# Hinges



## wydors (Oct 27, 2011)

It's me again :blink:

I am now trying to pick the correct hinges. I am trying to do the sides of my entertainment center much like the picture below from Ana White's site. Her plans call for 2 set of "narrow profile hinges". 

After looking at many hinges, I think what I want are concealed, blind corner hinges with an opening of at least 90 degrees. Like this Blum hinge. Or maybe this Lama hinge would work.

It looks like may be the Lama is easier to install and it has some guidance as to how many to use for the door height/weight.

I have 2 concerns:

1) Am I figuring the correct degree for the opening? I can see how the door at rest could be considered a 90 degree opening already. If that's the case, I need a 180 degree or more opening.

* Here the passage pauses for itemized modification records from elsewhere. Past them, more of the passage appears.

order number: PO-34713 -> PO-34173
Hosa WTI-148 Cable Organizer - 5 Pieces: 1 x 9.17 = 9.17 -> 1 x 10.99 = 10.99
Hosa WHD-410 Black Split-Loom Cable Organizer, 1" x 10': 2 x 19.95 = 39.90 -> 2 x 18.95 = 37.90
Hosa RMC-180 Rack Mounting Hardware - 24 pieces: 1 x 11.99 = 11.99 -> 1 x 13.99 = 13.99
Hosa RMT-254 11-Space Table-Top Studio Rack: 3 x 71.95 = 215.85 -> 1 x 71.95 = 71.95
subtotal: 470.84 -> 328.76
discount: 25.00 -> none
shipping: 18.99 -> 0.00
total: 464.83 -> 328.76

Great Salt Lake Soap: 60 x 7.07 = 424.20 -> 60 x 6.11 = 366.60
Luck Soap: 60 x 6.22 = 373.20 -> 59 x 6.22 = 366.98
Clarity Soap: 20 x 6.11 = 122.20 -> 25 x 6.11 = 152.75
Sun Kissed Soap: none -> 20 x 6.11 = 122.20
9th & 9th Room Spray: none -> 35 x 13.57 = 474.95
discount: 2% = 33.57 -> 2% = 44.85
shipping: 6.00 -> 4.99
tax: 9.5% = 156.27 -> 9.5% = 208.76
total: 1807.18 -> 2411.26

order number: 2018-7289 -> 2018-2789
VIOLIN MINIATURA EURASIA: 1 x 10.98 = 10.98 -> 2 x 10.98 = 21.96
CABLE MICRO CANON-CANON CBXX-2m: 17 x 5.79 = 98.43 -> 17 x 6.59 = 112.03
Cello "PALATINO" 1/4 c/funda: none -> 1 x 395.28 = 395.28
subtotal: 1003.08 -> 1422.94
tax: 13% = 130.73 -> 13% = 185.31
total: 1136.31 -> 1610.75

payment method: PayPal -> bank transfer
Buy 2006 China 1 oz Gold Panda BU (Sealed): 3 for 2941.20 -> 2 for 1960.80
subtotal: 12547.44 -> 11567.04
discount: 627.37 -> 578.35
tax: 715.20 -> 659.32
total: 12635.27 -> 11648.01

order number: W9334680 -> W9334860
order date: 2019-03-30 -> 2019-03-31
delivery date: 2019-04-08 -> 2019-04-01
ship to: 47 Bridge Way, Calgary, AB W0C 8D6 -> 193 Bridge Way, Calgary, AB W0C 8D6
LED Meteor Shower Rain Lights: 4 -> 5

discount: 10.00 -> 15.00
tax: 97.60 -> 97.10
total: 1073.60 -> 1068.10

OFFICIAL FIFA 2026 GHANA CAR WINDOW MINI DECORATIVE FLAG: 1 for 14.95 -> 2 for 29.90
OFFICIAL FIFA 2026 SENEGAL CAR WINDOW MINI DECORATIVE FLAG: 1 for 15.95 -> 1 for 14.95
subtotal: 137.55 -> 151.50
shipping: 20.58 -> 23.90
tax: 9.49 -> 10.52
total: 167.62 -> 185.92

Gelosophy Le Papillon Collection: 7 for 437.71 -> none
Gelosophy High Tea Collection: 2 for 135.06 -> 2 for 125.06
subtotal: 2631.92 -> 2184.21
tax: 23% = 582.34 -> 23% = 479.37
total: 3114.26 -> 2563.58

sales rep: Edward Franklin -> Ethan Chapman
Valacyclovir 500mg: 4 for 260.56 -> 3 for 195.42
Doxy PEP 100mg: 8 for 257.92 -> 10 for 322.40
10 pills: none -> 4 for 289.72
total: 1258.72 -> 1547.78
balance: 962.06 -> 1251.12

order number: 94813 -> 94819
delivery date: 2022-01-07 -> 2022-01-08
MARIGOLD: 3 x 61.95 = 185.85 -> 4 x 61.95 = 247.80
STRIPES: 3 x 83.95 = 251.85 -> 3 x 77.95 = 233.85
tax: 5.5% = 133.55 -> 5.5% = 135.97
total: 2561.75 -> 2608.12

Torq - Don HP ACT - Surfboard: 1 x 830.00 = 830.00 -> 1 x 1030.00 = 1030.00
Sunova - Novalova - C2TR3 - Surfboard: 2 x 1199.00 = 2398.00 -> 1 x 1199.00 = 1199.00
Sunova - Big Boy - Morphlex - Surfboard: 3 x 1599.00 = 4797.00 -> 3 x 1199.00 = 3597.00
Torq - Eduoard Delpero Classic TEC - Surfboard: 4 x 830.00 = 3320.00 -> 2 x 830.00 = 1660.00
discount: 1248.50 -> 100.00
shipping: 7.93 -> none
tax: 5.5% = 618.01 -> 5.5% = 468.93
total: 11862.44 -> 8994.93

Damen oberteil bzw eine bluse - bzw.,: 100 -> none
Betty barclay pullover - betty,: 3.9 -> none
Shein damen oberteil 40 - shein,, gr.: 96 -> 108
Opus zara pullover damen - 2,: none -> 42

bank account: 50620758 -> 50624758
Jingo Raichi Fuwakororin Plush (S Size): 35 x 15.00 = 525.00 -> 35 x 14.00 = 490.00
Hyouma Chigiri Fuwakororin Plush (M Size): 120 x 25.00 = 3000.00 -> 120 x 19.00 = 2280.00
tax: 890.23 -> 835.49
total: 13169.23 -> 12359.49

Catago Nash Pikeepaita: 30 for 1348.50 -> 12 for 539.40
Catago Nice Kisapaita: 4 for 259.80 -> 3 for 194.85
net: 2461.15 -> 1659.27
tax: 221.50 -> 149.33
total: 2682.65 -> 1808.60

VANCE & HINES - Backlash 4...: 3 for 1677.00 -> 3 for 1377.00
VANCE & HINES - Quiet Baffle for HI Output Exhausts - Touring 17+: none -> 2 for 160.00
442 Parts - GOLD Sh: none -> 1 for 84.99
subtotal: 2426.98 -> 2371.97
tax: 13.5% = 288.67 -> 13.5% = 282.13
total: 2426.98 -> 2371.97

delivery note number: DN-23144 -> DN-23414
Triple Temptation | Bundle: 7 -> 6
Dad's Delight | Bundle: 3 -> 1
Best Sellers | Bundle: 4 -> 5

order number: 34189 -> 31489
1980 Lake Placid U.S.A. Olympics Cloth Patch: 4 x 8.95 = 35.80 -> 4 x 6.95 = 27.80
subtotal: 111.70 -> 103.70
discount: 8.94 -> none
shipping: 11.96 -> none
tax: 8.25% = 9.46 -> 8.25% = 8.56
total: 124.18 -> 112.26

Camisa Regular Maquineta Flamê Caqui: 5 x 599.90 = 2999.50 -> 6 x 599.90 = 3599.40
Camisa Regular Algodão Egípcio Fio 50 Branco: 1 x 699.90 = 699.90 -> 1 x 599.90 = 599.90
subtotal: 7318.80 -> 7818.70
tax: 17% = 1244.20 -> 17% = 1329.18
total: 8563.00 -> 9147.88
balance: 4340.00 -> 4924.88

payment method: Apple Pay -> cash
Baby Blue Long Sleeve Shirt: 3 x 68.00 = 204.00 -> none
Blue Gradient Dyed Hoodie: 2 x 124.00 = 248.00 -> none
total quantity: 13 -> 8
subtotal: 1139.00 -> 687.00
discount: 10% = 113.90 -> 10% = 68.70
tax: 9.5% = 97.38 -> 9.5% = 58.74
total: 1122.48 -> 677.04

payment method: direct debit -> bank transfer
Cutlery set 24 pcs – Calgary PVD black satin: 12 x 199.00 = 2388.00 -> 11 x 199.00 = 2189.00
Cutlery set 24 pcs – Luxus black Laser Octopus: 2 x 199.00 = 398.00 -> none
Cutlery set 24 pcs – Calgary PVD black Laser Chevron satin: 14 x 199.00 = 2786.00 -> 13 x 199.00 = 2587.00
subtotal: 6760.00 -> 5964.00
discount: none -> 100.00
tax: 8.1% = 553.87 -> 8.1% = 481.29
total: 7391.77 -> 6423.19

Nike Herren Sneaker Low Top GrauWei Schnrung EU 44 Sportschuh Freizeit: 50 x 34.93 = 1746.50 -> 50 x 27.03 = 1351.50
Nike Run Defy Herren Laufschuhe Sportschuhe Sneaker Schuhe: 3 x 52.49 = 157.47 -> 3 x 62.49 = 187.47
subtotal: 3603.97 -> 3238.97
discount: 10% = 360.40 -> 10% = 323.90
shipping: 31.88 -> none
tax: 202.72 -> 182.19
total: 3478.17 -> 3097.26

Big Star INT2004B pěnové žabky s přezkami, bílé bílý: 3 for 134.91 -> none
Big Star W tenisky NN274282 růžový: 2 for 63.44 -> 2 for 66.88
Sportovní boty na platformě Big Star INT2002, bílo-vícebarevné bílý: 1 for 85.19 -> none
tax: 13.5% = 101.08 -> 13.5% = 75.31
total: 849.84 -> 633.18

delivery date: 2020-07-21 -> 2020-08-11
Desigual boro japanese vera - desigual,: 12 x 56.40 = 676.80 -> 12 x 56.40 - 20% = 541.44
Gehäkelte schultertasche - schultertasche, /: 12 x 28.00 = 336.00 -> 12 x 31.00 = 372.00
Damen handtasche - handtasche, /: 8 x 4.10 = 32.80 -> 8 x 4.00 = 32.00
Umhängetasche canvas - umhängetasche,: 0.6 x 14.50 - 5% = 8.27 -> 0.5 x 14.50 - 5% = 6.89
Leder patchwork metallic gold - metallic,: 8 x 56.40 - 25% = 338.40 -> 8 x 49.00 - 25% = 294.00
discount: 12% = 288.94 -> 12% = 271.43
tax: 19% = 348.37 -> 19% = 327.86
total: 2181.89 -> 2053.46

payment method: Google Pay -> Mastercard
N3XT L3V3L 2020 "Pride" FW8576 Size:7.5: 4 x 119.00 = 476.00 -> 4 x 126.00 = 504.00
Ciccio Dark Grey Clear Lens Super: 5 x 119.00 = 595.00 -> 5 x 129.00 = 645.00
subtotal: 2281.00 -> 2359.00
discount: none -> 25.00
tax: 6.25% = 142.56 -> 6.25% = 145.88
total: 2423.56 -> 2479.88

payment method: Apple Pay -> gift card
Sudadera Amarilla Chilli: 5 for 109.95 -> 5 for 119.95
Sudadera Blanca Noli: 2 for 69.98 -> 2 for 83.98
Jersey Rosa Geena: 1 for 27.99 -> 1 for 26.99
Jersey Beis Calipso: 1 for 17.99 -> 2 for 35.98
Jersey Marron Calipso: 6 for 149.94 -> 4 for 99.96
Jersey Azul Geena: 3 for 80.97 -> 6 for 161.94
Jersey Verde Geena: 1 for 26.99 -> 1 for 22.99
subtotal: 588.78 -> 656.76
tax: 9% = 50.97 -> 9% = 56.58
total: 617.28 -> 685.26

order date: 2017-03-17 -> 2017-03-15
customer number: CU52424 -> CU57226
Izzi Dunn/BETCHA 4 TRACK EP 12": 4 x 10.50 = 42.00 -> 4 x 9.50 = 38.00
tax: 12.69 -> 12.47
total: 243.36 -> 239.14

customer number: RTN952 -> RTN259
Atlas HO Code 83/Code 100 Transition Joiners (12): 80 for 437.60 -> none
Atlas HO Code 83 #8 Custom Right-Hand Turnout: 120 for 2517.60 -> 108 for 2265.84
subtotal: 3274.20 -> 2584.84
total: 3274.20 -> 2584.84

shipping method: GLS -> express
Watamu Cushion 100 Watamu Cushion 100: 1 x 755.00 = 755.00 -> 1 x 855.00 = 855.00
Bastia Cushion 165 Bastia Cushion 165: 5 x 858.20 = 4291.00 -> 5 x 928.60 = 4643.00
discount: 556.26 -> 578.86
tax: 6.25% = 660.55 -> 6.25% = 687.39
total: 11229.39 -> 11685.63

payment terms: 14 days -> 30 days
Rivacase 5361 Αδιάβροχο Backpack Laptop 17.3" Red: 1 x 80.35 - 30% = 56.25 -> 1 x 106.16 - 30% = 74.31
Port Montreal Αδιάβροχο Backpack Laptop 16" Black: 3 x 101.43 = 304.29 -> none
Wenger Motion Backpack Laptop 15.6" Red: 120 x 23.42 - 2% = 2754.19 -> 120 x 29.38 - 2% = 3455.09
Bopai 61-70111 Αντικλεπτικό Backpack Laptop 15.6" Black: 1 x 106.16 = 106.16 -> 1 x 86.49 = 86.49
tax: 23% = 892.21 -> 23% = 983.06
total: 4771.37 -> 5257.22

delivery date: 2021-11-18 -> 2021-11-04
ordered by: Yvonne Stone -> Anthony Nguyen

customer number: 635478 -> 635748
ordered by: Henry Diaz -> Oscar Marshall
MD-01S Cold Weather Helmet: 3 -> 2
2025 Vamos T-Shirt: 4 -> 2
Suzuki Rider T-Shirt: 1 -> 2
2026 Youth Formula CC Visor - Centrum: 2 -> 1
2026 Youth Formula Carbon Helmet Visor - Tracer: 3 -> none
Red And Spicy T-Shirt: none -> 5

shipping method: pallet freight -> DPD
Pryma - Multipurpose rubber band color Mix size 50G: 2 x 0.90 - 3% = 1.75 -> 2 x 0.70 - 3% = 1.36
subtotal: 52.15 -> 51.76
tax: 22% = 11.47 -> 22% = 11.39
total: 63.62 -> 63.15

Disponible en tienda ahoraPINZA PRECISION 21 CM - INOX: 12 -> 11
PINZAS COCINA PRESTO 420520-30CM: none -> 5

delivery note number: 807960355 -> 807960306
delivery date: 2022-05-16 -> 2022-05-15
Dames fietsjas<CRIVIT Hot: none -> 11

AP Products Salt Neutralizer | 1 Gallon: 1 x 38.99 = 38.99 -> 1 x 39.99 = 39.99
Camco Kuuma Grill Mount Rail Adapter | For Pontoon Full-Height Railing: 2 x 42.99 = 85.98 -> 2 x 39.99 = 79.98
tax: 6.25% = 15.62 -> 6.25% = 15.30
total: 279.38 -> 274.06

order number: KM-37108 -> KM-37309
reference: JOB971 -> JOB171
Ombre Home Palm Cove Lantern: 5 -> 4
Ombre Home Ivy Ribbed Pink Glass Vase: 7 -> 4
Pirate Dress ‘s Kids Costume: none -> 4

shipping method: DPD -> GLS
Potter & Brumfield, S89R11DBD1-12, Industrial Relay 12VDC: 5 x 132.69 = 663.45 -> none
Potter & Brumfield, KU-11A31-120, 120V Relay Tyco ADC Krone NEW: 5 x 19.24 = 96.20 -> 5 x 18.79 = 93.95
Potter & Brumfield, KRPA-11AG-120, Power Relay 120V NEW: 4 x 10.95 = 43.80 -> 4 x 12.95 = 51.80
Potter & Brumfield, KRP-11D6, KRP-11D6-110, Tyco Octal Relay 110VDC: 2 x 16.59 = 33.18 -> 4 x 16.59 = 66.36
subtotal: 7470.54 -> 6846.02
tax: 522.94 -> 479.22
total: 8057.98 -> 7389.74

2) How many hinges do I need? It the Lama hinge is the way to go, it guides me there. Blum doesn't.

Any opinions on hinges? 

Thanks again. I have read so many posts here over the post few weeks trying to get my ideas and plans together. This forum has been most valuable.


----------



## MNsawyergp (Jan 31, 2012)

I looked at the Blum page and I don't think that hinge is the right setup for what you are doing. I also looked at the Lama hinge. I don't think either one is strong enough to hold a big cabinet section like what you are trying to swing. You need a full overlay hinge with a 180* swing. I just looked in my Rockler catalog and found a Blum 165* #34595. Mine is an old catalog so it might be different now. That is as close as I could find. Personally, I would use a piano hinge and use longer screws. In the Rockler catalog it is called a single wrap-around slotted piano hinge #19423. That will hold the weight much better in all positions and open the full 180*. I hope that helps you.


----------



## Steve Neul (Sep 2, 2011)

wydors said:


> It's me again :blink:
> 
> I am now trying to pick the correct hinges. I am trying to do the sides of my entertainment center much like the picture below from Ana White's site. Her plans call for 2 set of "narrow profile hinges".
> 
> ...


In order to answer your questions we need to know if the hinges will be mounted to a faceplate or the box. Then how many hinges per door would depend on how heavy the doors are. 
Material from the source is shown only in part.